Seeing this daily puts a toll on James and those growing up witnessing these horrific events, she says, as there is fear that at any moment they can become the next victim, the next hashtag.
For both teens, they say their depression is also worsened by the current political state. Johnson says the division in our nation is terrifying, making it hard to think about what can happen tomorrow.
Psychotherapist Byock agrees. Millennials are the “first generation since Vietnam that have come of age with a nation perpetually at war,” she says. To her it’s no wonder that Millennials and younger generations are suffering as she believes a poor job has been done to support them.

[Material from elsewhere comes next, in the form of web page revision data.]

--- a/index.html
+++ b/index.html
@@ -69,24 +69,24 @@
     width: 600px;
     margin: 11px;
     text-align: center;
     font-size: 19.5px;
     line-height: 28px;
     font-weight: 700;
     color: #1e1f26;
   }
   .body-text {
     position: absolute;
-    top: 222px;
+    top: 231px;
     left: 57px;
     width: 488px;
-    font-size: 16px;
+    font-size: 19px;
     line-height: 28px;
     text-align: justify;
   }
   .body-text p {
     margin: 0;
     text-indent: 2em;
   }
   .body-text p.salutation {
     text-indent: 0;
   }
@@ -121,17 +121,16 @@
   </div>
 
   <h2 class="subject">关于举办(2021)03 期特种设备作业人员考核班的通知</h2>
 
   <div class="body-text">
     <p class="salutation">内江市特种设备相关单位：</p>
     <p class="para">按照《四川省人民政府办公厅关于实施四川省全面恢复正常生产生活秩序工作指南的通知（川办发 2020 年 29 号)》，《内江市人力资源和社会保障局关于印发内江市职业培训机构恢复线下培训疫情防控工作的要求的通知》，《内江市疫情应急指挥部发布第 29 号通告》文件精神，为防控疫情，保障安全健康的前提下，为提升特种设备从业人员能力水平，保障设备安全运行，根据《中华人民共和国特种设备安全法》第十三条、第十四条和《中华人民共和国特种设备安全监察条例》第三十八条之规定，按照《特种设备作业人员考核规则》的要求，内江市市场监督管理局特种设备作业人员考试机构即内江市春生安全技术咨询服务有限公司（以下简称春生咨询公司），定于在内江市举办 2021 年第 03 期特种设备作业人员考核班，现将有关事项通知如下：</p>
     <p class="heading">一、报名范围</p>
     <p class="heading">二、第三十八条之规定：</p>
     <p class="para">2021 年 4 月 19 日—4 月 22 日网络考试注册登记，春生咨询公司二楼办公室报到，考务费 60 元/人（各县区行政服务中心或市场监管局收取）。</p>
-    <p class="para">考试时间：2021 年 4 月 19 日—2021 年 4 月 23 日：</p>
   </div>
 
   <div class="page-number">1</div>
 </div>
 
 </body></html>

To better support young people, Byock suggests doing such things as fostering a greater sense of mentorship, building trust in communities with elders, improving access to psychotherapy, creating safer communities and improving humanities education.
In addition, to address the potential health impacts of depression and anxiety on Millennials and adolescents “further education and research is needed to identify methods for both physicians and patients to effectively treat major depression and begin a path to recovery and better overall health,” said Trent Haywood, senior vice president and chief medical officer for BCBSA, in a press release.

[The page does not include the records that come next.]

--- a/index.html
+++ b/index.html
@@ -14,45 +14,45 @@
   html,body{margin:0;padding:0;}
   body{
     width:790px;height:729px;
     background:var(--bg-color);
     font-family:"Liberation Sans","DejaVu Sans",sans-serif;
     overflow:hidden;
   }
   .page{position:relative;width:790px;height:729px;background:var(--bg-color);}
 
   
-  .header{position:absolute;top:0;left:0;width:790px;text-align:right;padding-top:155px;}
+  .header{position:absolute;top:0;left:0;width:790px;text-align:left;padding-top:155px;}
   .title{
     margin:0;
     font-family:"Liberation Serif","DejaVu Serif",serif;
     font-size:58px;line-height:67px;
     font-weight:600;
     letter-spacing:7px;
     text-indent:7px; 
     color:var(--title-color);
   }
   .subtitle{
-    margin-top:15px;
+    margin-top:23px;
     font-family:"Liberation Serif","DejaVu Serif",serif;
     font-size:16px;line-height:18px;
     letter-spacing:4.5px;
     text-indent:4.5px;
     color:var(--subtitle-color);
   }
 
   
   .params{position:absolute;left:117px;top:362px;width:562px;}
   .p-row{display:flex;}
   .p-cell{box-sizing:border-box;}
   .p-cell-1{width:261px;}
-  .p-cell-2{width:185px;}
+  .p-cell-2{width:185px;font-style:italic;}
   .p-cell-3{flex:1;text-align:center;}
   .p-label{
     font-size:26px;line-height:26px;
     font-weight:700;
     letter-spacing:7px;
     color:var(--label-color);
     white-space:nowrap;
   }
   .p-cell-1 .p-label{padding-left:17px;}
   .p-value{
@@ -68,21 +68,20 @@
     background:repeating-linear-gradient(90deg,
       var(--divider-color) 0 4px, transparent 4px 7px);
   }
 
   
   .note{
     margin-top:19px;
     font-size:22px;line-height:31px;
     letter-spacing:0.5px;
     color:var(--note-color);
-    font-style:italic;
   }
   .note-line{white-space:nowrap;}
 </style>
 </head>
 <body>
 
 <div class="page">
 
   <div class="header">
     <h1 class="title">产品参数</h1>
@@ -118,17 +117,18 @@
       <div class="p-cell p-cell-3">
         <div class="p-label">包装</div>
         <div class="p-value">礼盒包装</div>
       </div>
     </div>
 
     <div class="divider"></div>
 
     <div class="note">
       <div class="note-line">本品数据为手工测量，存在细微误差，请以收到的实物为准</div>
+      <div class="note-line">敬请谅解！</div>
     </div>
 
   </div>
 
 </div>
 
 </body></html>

Johnson and James also have ideas of how to ensure that the generations that come after Millennials and Generation Z don’t have to deal with the political and social turmoil that their generations are enduring, and its consequences on their mental health. For James, the solution lies in changing the current political situation. She believes the best thing we can do for young people is to get a seat at the table, push for legislative reform and get the opinions of this generation out there so that when it comes time they can “curate change in [the] legislature.”
For Johnson it involves more self-reflection. She says young people need to stop placing so much pressure on themselves and to stop striving for perfection. “We need to start shifting where we place our worth.”